Revision tracking records:
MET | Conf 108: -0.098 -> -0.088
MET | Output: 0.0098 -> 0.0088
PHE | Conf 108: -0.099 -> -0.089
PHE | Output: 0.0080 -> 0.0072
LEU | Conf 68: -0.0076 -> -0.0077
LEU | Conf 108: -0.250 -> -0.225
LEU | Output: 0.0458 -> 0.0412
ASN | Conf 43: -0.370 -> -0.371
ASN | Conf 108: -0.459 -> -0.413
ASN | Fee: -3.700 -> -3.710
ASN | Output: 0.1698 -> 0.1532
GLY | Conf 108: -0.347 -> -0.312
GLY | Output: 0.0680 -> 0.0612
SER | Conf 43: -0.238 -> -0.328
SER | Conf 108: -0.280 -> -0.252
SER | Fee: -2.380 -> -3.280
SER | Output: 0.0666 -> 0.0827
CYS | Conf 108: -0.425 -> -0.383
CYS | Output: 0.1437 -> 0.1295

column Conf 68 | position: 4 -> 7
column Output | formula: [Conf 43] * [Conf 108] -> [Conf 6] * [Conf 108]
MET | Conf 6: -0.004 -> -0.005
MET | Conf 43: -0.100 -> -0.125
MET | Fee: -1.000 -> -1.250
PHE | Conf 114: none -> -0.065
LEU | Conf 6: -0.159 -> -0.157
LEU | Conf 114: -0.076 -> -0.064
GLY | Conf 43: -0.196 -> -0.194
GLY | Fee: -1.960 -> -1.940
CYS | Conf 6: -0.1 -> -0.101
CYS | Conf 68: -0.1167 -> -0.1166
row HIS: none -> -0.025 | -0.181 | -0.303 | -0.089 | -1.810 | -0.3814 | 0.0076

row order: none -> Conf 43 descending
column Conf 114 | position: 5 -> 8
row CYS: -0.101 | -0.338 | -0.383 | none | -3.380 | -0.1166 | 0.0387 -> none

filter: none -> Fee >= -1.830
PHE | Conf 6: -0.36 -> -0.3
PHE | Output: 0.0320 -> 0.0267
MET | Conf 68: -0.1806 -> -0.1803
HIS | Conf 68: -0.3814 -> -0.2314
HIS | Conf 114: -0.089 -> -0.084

Task instructions: Begin with the line that contains "CYS | Output: 0.1437 -> 0.1295" and end with the last line of the records; set down every line in that span exactly, and nothing else.

Solved problem:
CYS | Output: 0.1437 -> 0.1295

column Conf 68 | position: 4 -> 7
column Output | formula: [Conf 43] * [Conf 108] -> [Conf 6] * [Conf 108]
MET | Conf 6: -0.004 -> -0.005
MET | Conf 43: -0.100 -> -0.125
MET | Fee: -1.000 -> -1.250
PHE | Conf 114: none -> -0.065
LEU | Conf 6: -0.159 -> -0.157
LEU | Conf 114: -0.076 -> -0.064
GLY | Conf 43: -0.196 -> -0.194
GLY | Fee: -1.960 -> -1.940
CYS | Conf 6: -0.1 -> -0.101
CYS | Conf 68: -0.1167 -> -0.1166
row HIS: none -> -0.025 | -0.181 | -0.303 | -0.089 | -1.810 | -0.3814 | 0.0076

row order: none -> Conf 43 descending
column Conf 114 | position: 5 -> 8
row CYS: -0.101 | -0.338 | -0.383 | none | -3.380 | -0.1166 | 0.0387 -> none

filter: none -> Fee >= -1.830
PHE | Conf 6: -0.36 -> -0.3
PHE | Output: 0.0320 -> 0.0267
MET | Conf 68: -0.1806 -> -0.1803
HIS | Conf 68: -0.3814 -> -0.2314
HIS | Conf 114: -0.089 -> -0.084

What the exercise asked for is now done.